Burada, yeniden bu konuya girmeyeceğim. Ama, işçlerin çıkarlarını savunduğunu söyleyen bir siyasal kurum için, hassaslık, daha çok, işçi sınıfı lehine olmalıdır diye düşünüyorum. Ezilen ulus burjuvazisinin lehine, işçilerin aleyhine yönelik siyasal  geri bir duruş; sınıf uzlaşmacılığı ve küçük burjuva liberalizmidir.

Kürt ulusal hareketi, kendi siyasal çizgilerini belirtirken, saptarkan ve savunurken işçi sınıfının “hassasiyetlerini” hiç dikkate almıyor. Ya da daha genel anlamda işçi ve emekçilerin hassasiyetlerini dikkate almıyor, tersine, herkesi kendi hassasiyetlerine ortak etmeye çalışıyor. Bu istem onun en doğal hakkı. Ama, bu değerlendirilmesi gerekir. Eğer söz konusu hassasiyetler, işçi ve emekçilerin de ortaklaştığı noktalarsa, elbetteki burada ortak hareket edilebilir. Buna rağmen bu, ittifak ya da eylem birliği içindeysen de, karşı tarafın görüşleri eleştirilmez anlamına gelmiyor. “Eylemde birlik ajitasyonda serbestlik” diye bir ilke vardır. Bu Marksistlerin, eylem birliği ve de ittifaklarda vazgeçemeyeceği ilkelerden biridir. Kürt ulusal hareketi, kendi politikalarını “hassas politika” olarak gösterme hakkı varken, işçi sınıfının böyle bir hakkı neden olmasın? Bu hak, işçi sınıfına çok mu?

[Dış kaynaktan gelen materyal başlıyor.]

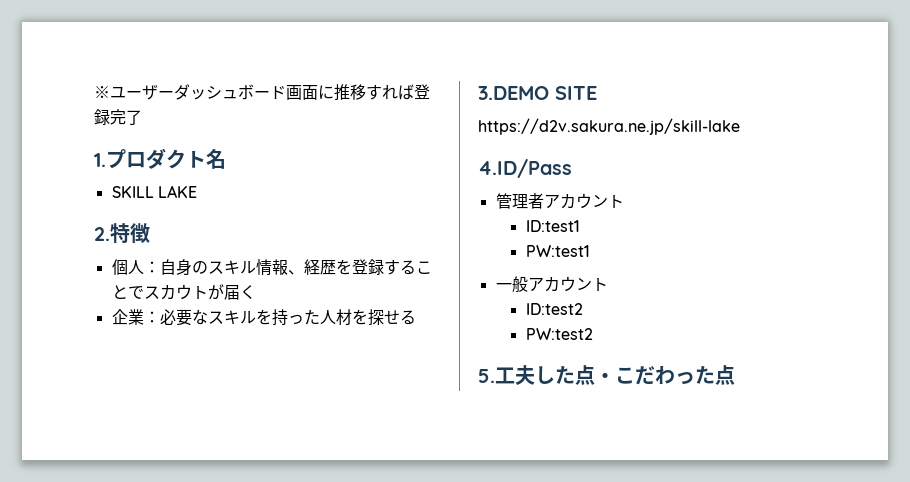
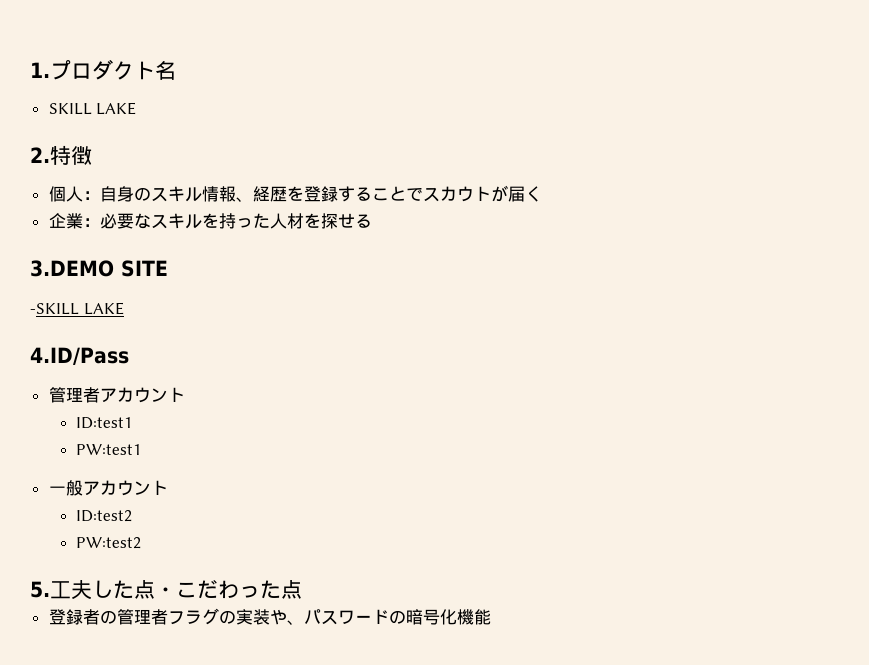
- ※ユーザーダッシュボード画面に推移すれば登録完了
- https://d2v.sakura.ne.jp/skill-lake
+ -SKILL LAKE
+ 登録者の管理者フラグの実装や、パスワードの暗号化機能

Karşılıklı eylem birliklerinde, bir taraf susuyor ve karşı tarafın görüşlerini öne çıkaran yazıları yayınlayıp, bunu eleştiren görüşlere ise ambargo konuyorsa, bunun adı “eylem birliği” ya da “ittifak” değil, tek taraflı olarak diğer tarafın görüşlerine teslim olmak ya da onu kabul etmek anlamına gelir. “Dostlarımız gücenir” diye, dost dediklerinin görüşlerini kendi sitende yayınlayacaksın, ama, “dostlarını” eleştirenlere de ambargo koyacaksın ve bunun adına “demokratik bir davranış” diyeceksin.

İşçilerin adını taşıyan bir sitede yer verilen yazıların neredeyse  %90’nı anti-Marksist, troçkist ve reformist içeriklidir ya da bunları yazanların dünya görüşleri böyledir. Ama, biraz marksizmden fazla söz eden ona daha fazla değer verilmesini isteyenlere de ambargo koyacaksın. 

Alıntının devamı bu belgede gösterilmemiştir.